### Material supplied
>>>
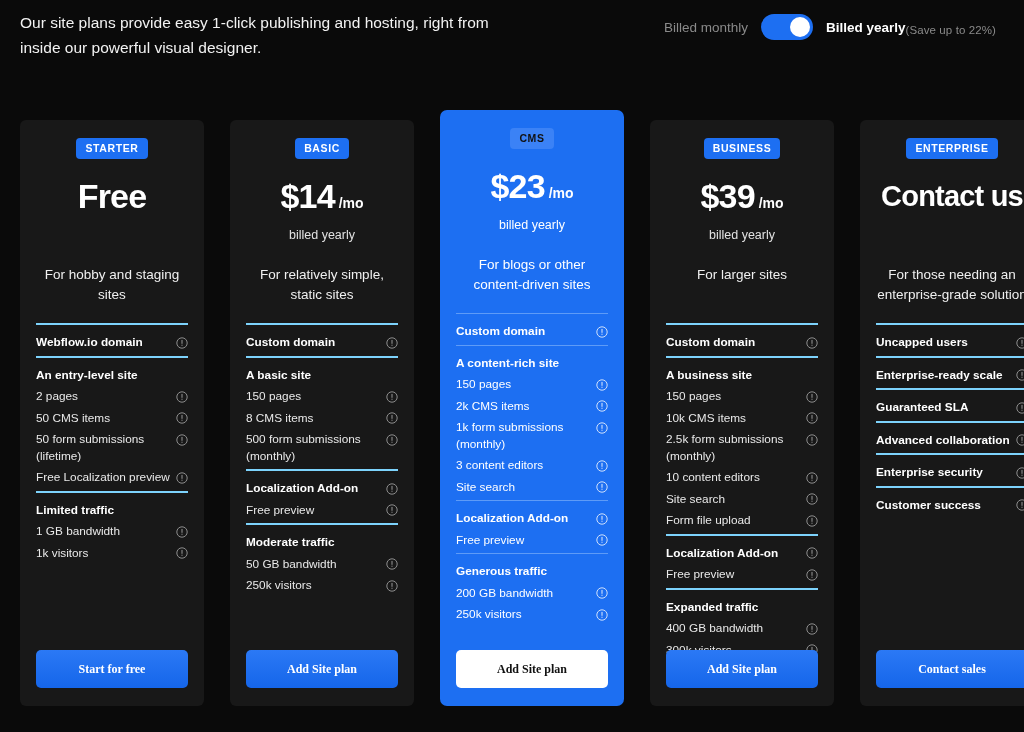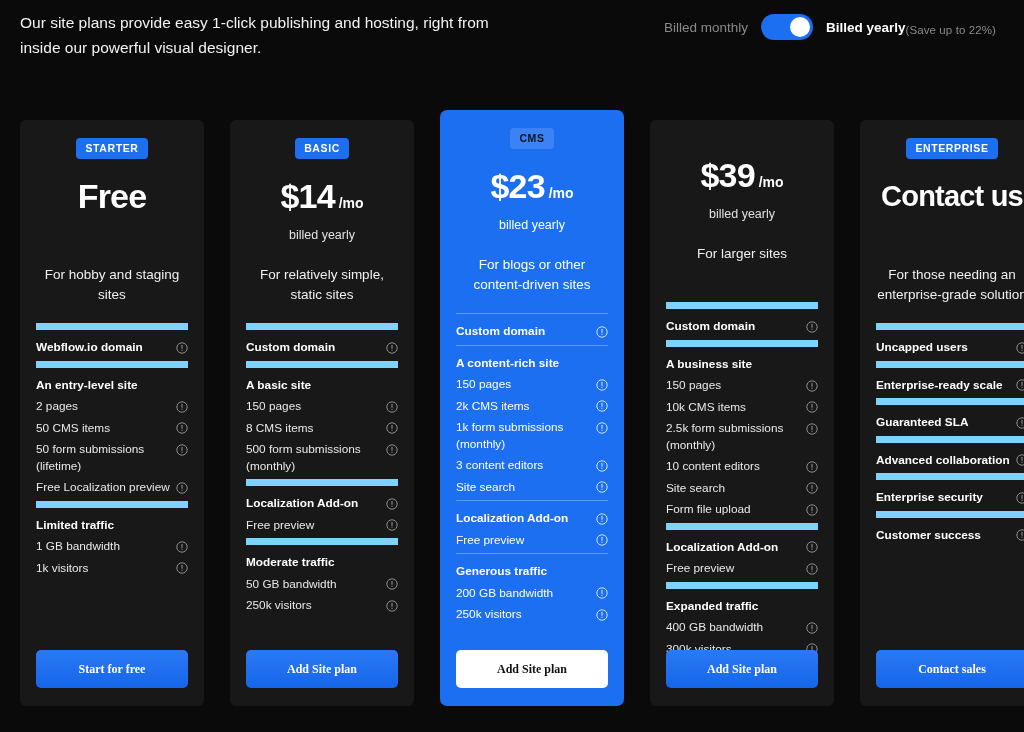--- a/index.html
+++ b/index.html
@@ -83,21 +83,21 @@
   .card.featured .billed { color:#ffffff; }
 
   .tagline {
     text-align:center; font-size:13.5px; line-height:20px;
     color:#f0f0f0; font-weight:400;
     margin-top:14px; min-height:40px;
   }
   .card.featured .tagline { color:#ffffff; }
 
   .features { margin-top:18px; }
-  .sect { border-top:7px solid #7dd3fc; padding-top:9px; margin-bottom:3px; }
+  .sect { border-top:2px solid #7dd3fc; padding-top:9px; margin-bottom:3px; }
   .card.featured .sect { border-top:1px solid #5e9bf7; }
   .sect.first { margin-top:0; }
 
   .feat {
     display:flex; align-items:flex-start; justify-content:space-between;
     gap:6px; margin-bottom:5px;
   }
   .feat-text {
     font-size:11.8px; line-height:16.5px; color:#e9e9e9; font-weight:400;
     flex:1;
@@ -469,20 +469,23 @@
                 </svg>
               </span>
             </div>
           </div>
         </div>
         <div class="cta-wrap">
           <button class="cta">Add Site plan</button>
         </div>
       </div>
       <div class="card">
+        <div class="badge-wrap">
+          <span class="badge">BUSINESS</span>
+        </div>
         <div class="price-block">
           <div class="price">$39<span class="per"> /mo</span></div>
           <div class="billed">billed yearly</div>
         </div>
         <div class="tagline">For larger sites</div>
         <div class="features">
           <div class="sect first">
             <div class="feat head">
               <span class="feat-text">Custom domain</span>
               <span class="info-icon">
<<<
### Try it
Every line of the material must be reproduced verbatim; the pictures are to be omitted.

### Problem solution
--- a/index.html
+++ b/index.html
@@ -83,21 +83,21 @@
   .card.featured .billed { color:#ffffff; }
 
   .tagline {
     text-align:center; font-size:13.5px; line-height:20px;
     color:#f0f0f0; font-weight:400;
     margin-top:14px; min-height:40px;
   }
   .card.featured .tagline { color:#ffffff; }
 
   .features { margin-top:18px; }
-  .sect { border-top:7px solid #7dd3fc; padding-top:9px; margin-bottom:3px; }
+  .sect { border-top:2px solid #7dd3fc; padding-top:9px; margin-bottom:3px; }
   .card.featured .sect { border-top:1px solid #5e9bf7; }
   .sect.first { margin-top:0; }
 
   .feat {
     display:flex; align-items:flex-start; justify-content:space-between;
     gap:6px; margin-bottom:5px;
   }
   .feat-text {
     font-size:11.8px; line-height:16.5px; color:#e9e9e9; font-weight:400;
     flex:1;
@@ -469,20 +469,23 @@
                 </svg>
               </span>
             </div>
           </div>
         </div>
         <div class="cta-wrap">
           <button class="cta">Add Site plan</button>
         </div>
       </div>
       <div class="card">
+        <div class="badge-wrap">
+          <span class="badge">BUSINESS</span>
+        </div>
         <div class="price-block">
           <div class="price">$39<span class="per"> /mo</span></div>
           <div class="billed">billed yearly</div>
         </div>
         <div class="tagline">For larger sites</div>
         <div class="features">
           <div class="sect first">
             <div class="feat head">
               <span class="feat-text">Custom domain</span>
               <span class="info-icon">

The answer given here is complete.